# Scuba gear at Lidl



## johnnyg (1 May 2007)

Hi, 

I was wondering if anyone has come across the brand "Pegaso" for scuba wetsuits, hood, boots and fins, Lidl have an offer on the 03 may and was wondering if the quality is anygood?

Cheers

[broken link removed]


----------



## brian.mobile (1 May 2007)

johnnyg said:


> Hi,
> 
> I was wondering if anyone has come across the brand "Pegaso" for scuba wetsuits, hood, boots and fins, Lidl have an offer on the 03 may and was wondering if the quality is anygood?
> 
> ...


 
The quality is superb, especially on the 5mm....

B


----------



## joey54 (1 May 2007)

How does the sizing work on wetsuits?


----------



## johnnyg (1 May 2007)

best thing is to try it on..must ask about lidl returns policy before buying..sizing is different for each maker and for each suit type


----------



## gipimann (1 May 2007)

Lidl are usually fairly good at accepting "wrong size" returns - once you keep packaging and receipt.  Have changed several items (including the motorcycle gear they sold a few months ago) without any difficulty.


----------



## z108 (1 May 2007)

Im interested in that stuff too as im into kayaking lately.

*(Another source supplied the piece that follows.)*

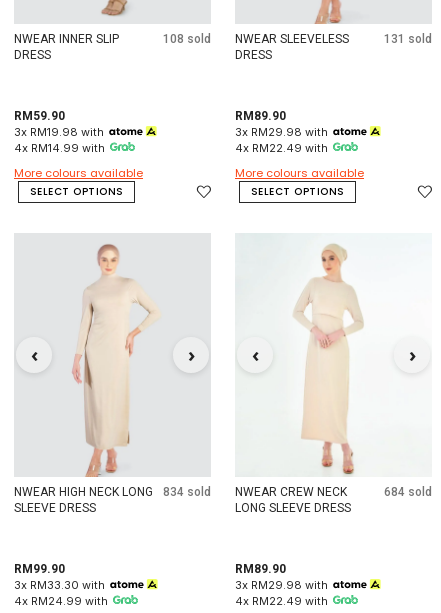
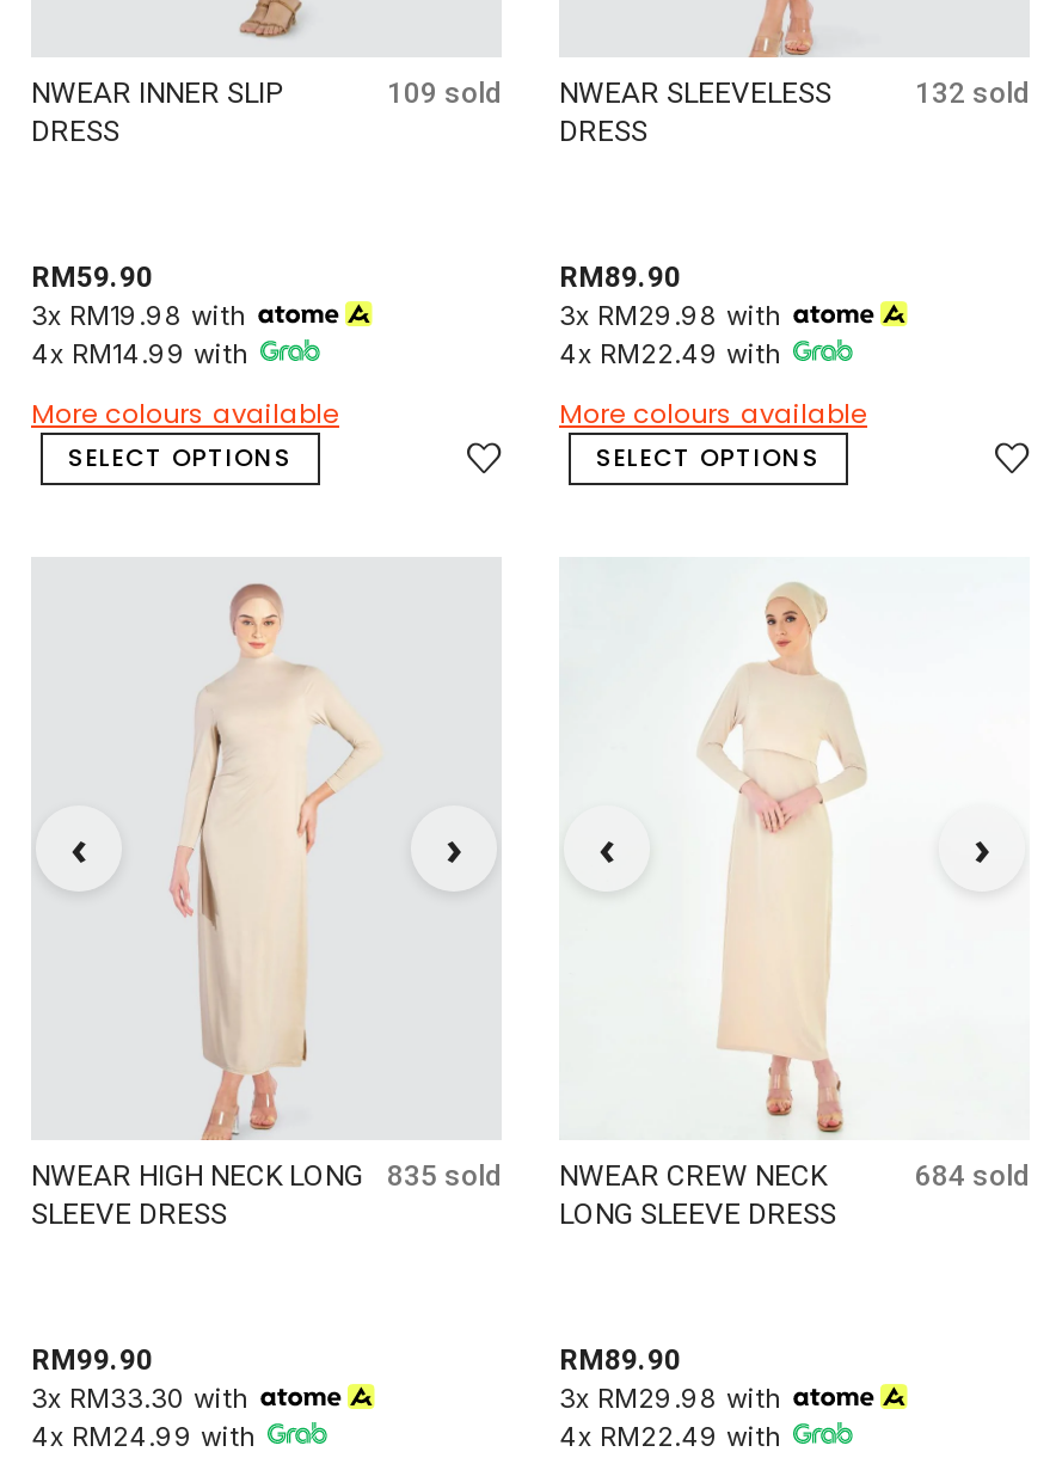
[163,32,349,46] 108 sold NWEAR SLEEVELESS -> [387,76,831,109] 109 sold NWEAR SLEEVELESS
[384,32,432,46] 131 sold -> [915,76,1030,109] 132 sold
[14,485,347,499] NWEAR HIGH NECK LONG 834 sold NWEAR CREW NECK -> [31,1159,827,1192] NWEAR HIGH NECK LONG 835 sold NWEAR CREW NECK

One thing though I noticed is theres a bit of a discrepancy  in price  between products in the north and in the republic ( as seen on the homepage if you click different regions) which isnt explainable by the exchange rate.  Take the camera for example. The camera is probably germanic anyway and is shipped from their stores which deal in Euros on the continent mainland yet its  18 euro more expensive. The flippers too are a few euro more expensive.


[broken link removed]

But isnt our corporation tax lower in the republic than the North and they dont have to deal in sterling with us so Lidl would have less taxes/charges and should be able to give us at least an equivalent deal ? Am I missing something ?


----------



## dereko1969 (1 May 2007)

VAT rates are the difference


----------



## Jock04 (2 May 2007)

dereko1969 said:


> VAT rates are the difference


 

and the fact that they price according to what they think customers will pay. The same diving gear/car/hotel room/just about anything can & does vary in price depending on location.


----------